Explanation Of Ethical Principles

Ethics has been defined as a person’s judgment of what is right or wrong. This kind of judgment is never comprehensive because it is always crowded with prejudice and misinformation about the issue at hand. It may therefore be important that the nurses involve a lot of critical thinking in making all the decision concerning their daily interactions with the patients. The nurse should be able to ask herself if she has enough information concerning the patient, if the assumptions she has made are correct and if there is some important information she has omitted in making the assumption and if it is possible that she can handle the patient’s situation in an alternative way (Chitty and Black, 2005, p. 387).
Good nursing is not all about the knowledge that the nurses have acquired over the years but it also entails a lot of ethical issues that, if not considered, may put the nurse’s capability in question. Due to the advancement in communication and logistics services, the barriers between the patients and the care providers have been reduced. This has presented the nurses with new ethical challenges and therefore obliging them to heed to these new changes. The ethical principals that govern the nurse’s activities include nonmaleficence, beneficence, autonomy, justice, confidentiality, paternalism, fidelity and veracity.
The principle of nonmaleficence means that the patient should not be harmed. This principle gives the patient a right of protection by the care provider. The nurse’s role in this case is therefore to protect the patient from any form of harm. The nurse can harm the patient by refusing to answer to his or her call which may cause a lot of emotional distress to the patient. The nurse may also harm the patient by damaging the equipments that are meant for the patient. Since such harm may either be deliberate or accidental, it is important therefore that care is taken to prevent such harms by ensuring the reliability of the communication system and also providing replacements for the damaged equipments. The treatment given should also be safe for the patient and the ethical questions that should be addressed in this case is if the medication administered will be safe for the patient and if the new models for practicing nursing are harmful or beneficial to the patient (Ludwick and Silva 1999).
Beneficence is coined from the word beneficial and it means that the care provider should be kind and of benefit to the patient. At times, there is a conflict on what is more important than the other and what should be given preference over the other. The principle of beneficence raises issues between the patient and the nurse or the patient and the health care organization. It is always a common agreement that the needs of the patient are more important than those of the organizations; this is never the case in most of the scenarios since most of the nurses tend to ignore the autonomy of the patients when it comes to health care decisions. The ethical issue here is that, is it right to have the nurses ignore the patients independence in having their preferences of health services (Ludwick and Silva, 1999)?
The patients are normally unable to provide themselves with health care services and therefore depend on the care providers for assistance. The care providers should be able to practice paternalism in handling these helpless patients. Paternalism in this case refers to treating the patients in a fatherly or kind manner without asking for any compensation in return. Paternalism therefore requires that the care providers should be able to make the decisions for the patients, where these patients are suffering from conditions that prevent them from making their own decisions, for instance, those suffering from memory loss. Whether it is ethically right to have the nurses make decisions for their patients is an issue that needs some insight (Ludwick and Silva 1999).

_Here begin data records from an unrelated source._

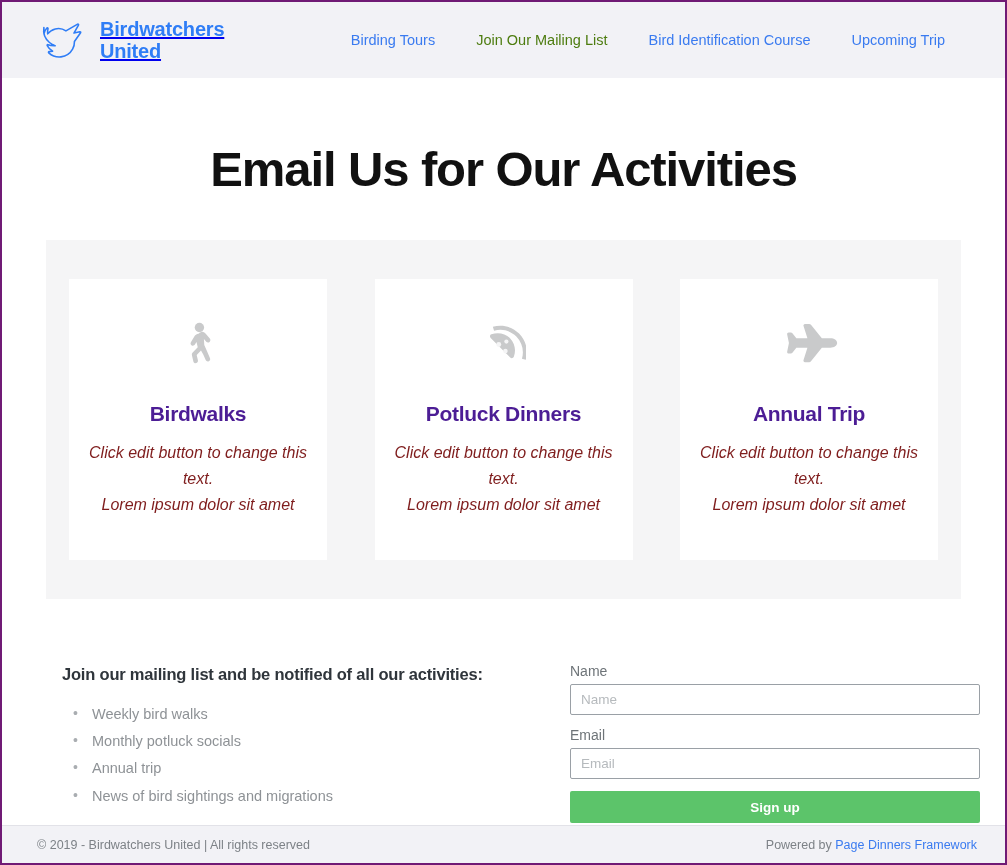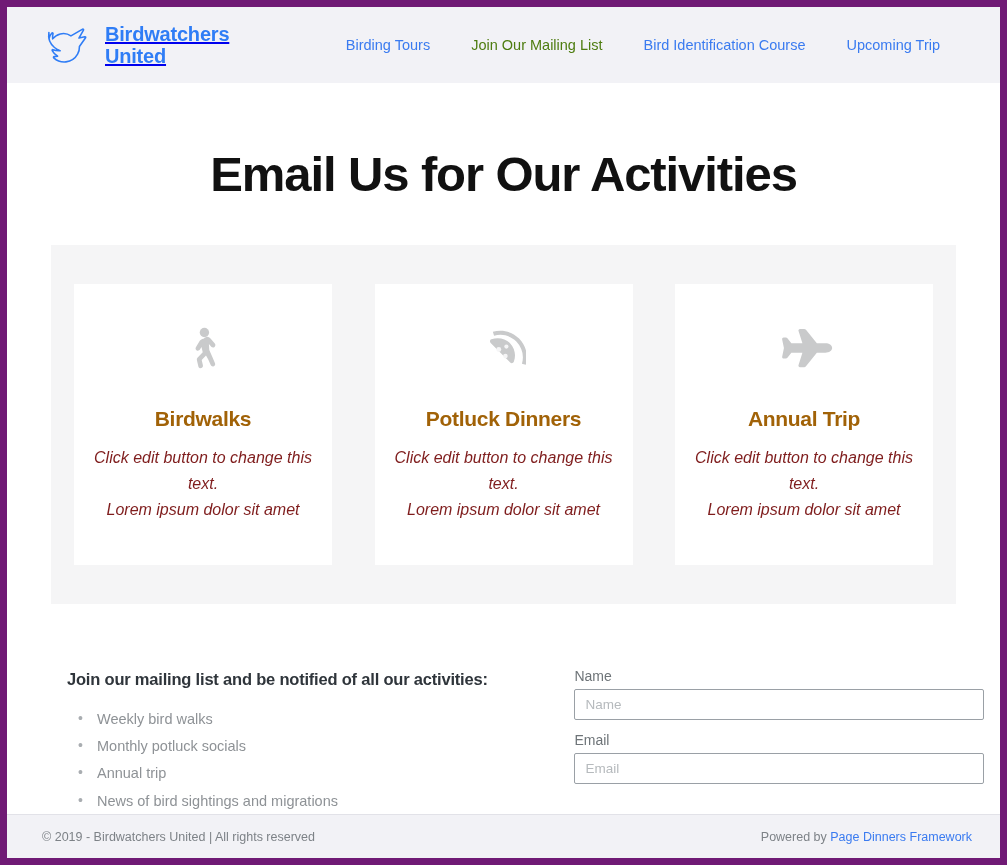--- a/index.html
+++ b/index.html
@@ -16,7 +16,7 @@
     width: 1007px;
     height: 865px;
     background: #ffffff;
-    border: 7px solid #701a75;
+    border: 2px solid #701a75;
     overflow: hidden;
   }
 

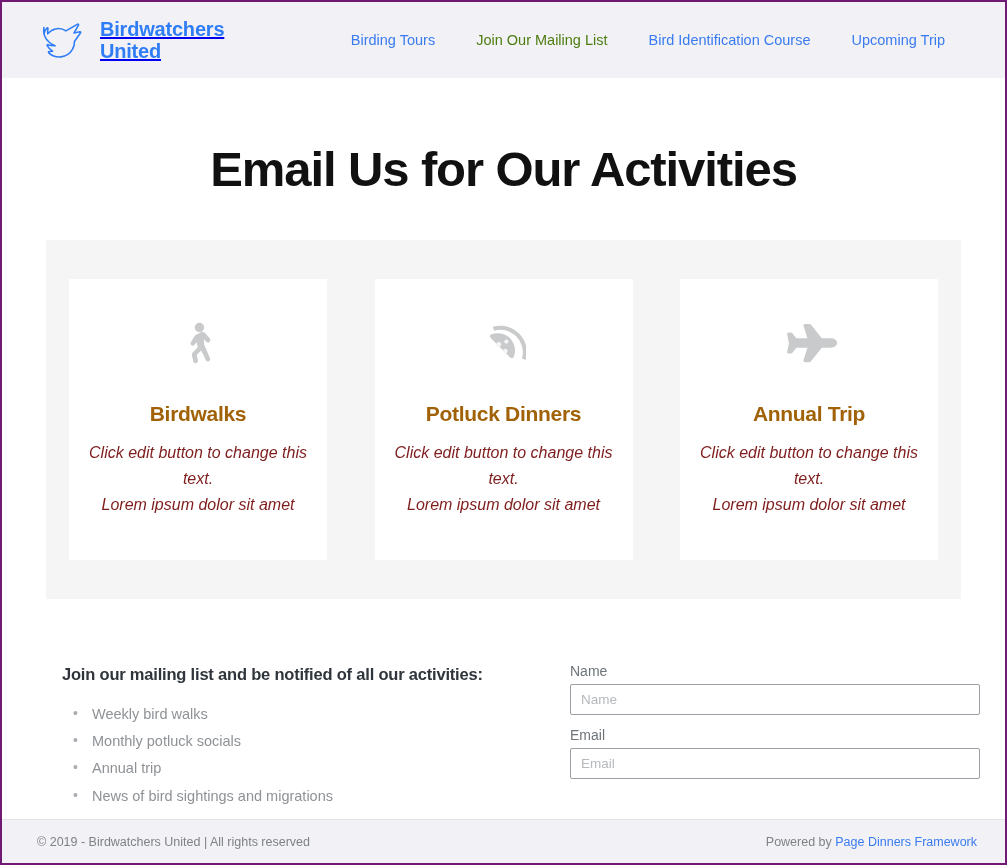--- a/index.html
+++ b/index.html
@@ -110,7 +110,7 @@
   .card-title {
     font-size: 21px;
     font-weight: bold;
-    color: #a16207;
+    color: #4c1d95;
     letter-spacing: -0.3px;
     margin-bottom: 14px;
   }

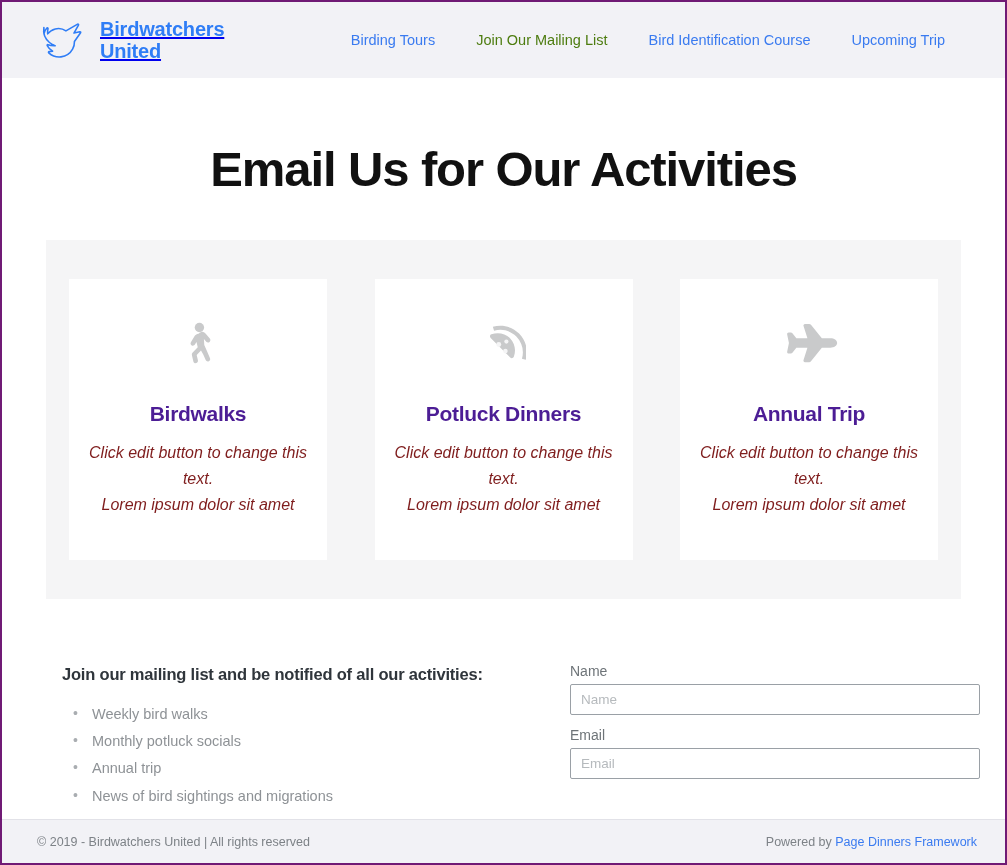--- a/index.html
+++ b/index.html
@@ -335,6 +335,7 @@
       <label class="field-label">Email</label>
       <input class="text-input" type="text" placeholder="Email" style="">
 
+      <button class="signup-button" type="submit">Sign up</button>
     </form>
 
   </section>

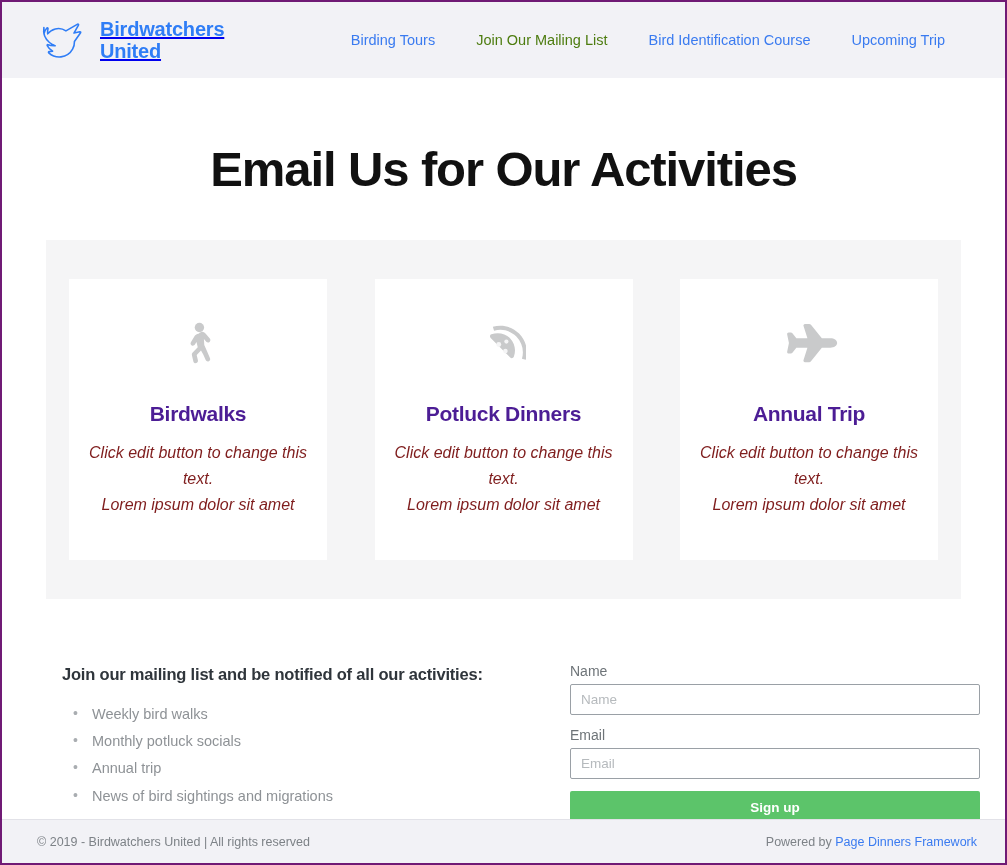--- a/index.html
+++ b/index.html
@@ -204,7 +204,7 @@
     left: 0;
     bottom: 0;
     width: 100%;
-    height: 44px;
+    height: 38px;
     background: #f2f2f6;
     border-top: 1px solid #e2e2e8;
     display: flex;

Autonomy or independence implies that the individuals have the right to make his/her own decisions. The ethical issue in this case is if it is right to have the nurse make the decisions for his or her patients. The other issue is if the nurses who are in the states where they are allowed autonomy in their decisions will feel offended when the autonomy is taken away or if those in states where they are allowed limited autonomy will be able to make ethically right decisions when their autonomy is increased. This principle also brings the question as to whether the nurses who have been allowed independence by the society would be able to reciprocate this by providing quality services to the community (Ludwick, Silva 1999).